Create raw `txt` files containing text representations of each non-repeated timestep

In [283]:
for file in tqdm(MIDI_FILES):
    # Convert file to array
    arr = convert_midi_to_array(file)
    # Remove duplicate timesteps
    arr_compressed = compress_array(arr)
    with open(TXT_FILEPATH / f"{file.name[:-4]}.txt", "w") as f:
        f.write(arr_to_txt(arr_compressed))

100%|████████████████████████████████████████████████████████████████████████████████████████████████| 284/284 [12:52<00:00,  2.72s/it]

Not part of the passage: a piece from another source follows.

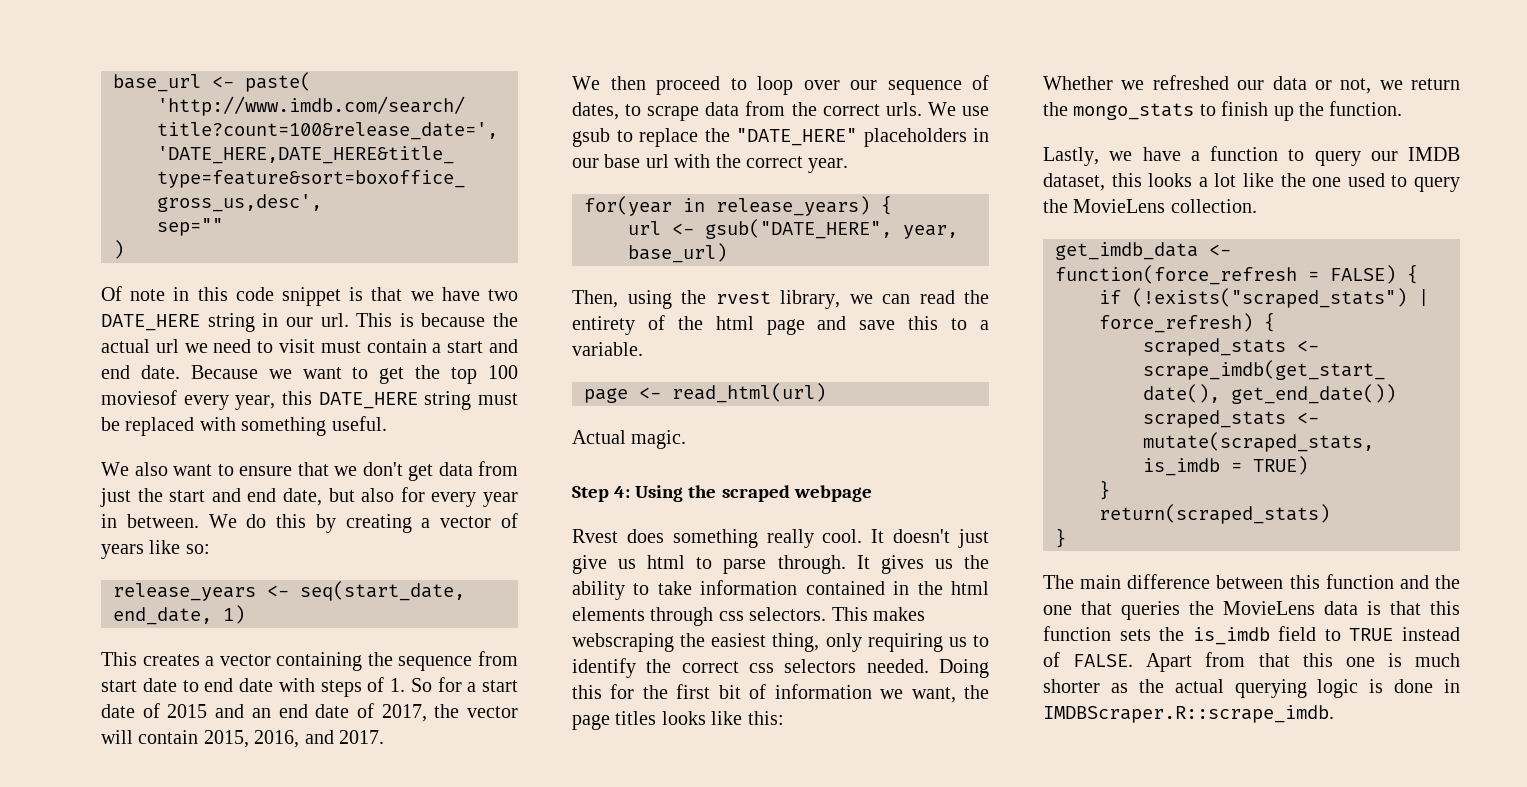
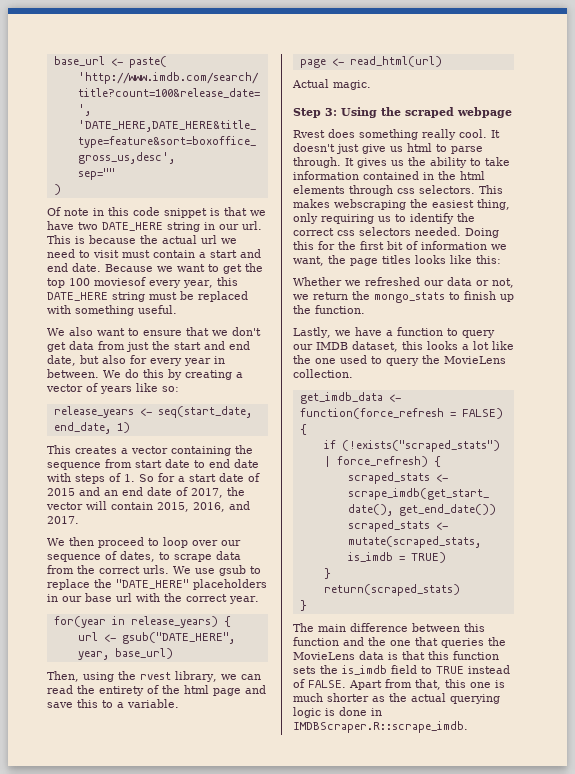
[614,486,631,498] 4: -> [325,108,337,116] 3:
[1258,653,1290,667] that -> [415,679,441,690] that,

Create note pairs text dataset

In [398]:
for file in tqdm(MIDI_FILES):
    # Convert file to array
    arr = convert_midi_to_array(file)
    # Convert array to note pairs
    text = textify_chord_by_note_pairs(arr)
    with open(TXT_PAIRS_FILEPATH / f"{file.name[:-4]}.txt", "w") as f:
        f.write(text)

100%|████████████████████████████████████████████████████████████████████████████████████████████████| 284/284 [03:05<00:00,  1.53it/s]


Save the raw, unprocessed numpy files converted from the midi files

In [108]:
for file in tqdm(MIDI_FILES):
    arr = convert_midi_to_array(file)
    np.save(NP_FILEPATH / f"{file.name[:-4]}.npy", arr)

100%|███████████████████████████████████████████████████████████████████████████████████████████████████████████████████| 284/284 [03:42<00:00,  1.28it/s]


Save the cleaned numpy files (transposed to the key of C, middle 3 octaves only)

In [107]:
for file in tqdm(MIDI_FILES):
    # Convert file to array
    arr = convert_midi_to_array(file)
    # Transpose to C
    transposed = transpose_to_key(arr, target_key=0)
    # Cut out low and high registers
    cut = arr_c3_to_c6(transposed)
    np.save(NP_CLEANED_FILEPATH / f"{file.name[:-4]}.npy", cut)

100%|███████████████████████████████████████████████████████████████████████████████████████████████████████████████████| 284/284 [04:51<00:00,  1.03s/it]


Save the same cleaned numpy files, but transpose to all 12 keys to augment data

In [22]:
for file in tqdm(MIDI_FILES):
    # Convert file to array
    arr = convert_midi_to_array(file)
    for i in range(12):
        # Transpose to given key
        transposed = transpose_to_key(arr, target_key=i)
        cut = arr_c3_to_c6(transposed)
        np.save(NP_AUGMENTED_FILEPATH / f"{file.name[:-4]}_key{i}.npy", cut)

100%|███████████████████████████████████████████████████████████████████████████████████████████████████████████████████| 284/284 [15:21<00:00,  3.25s/it]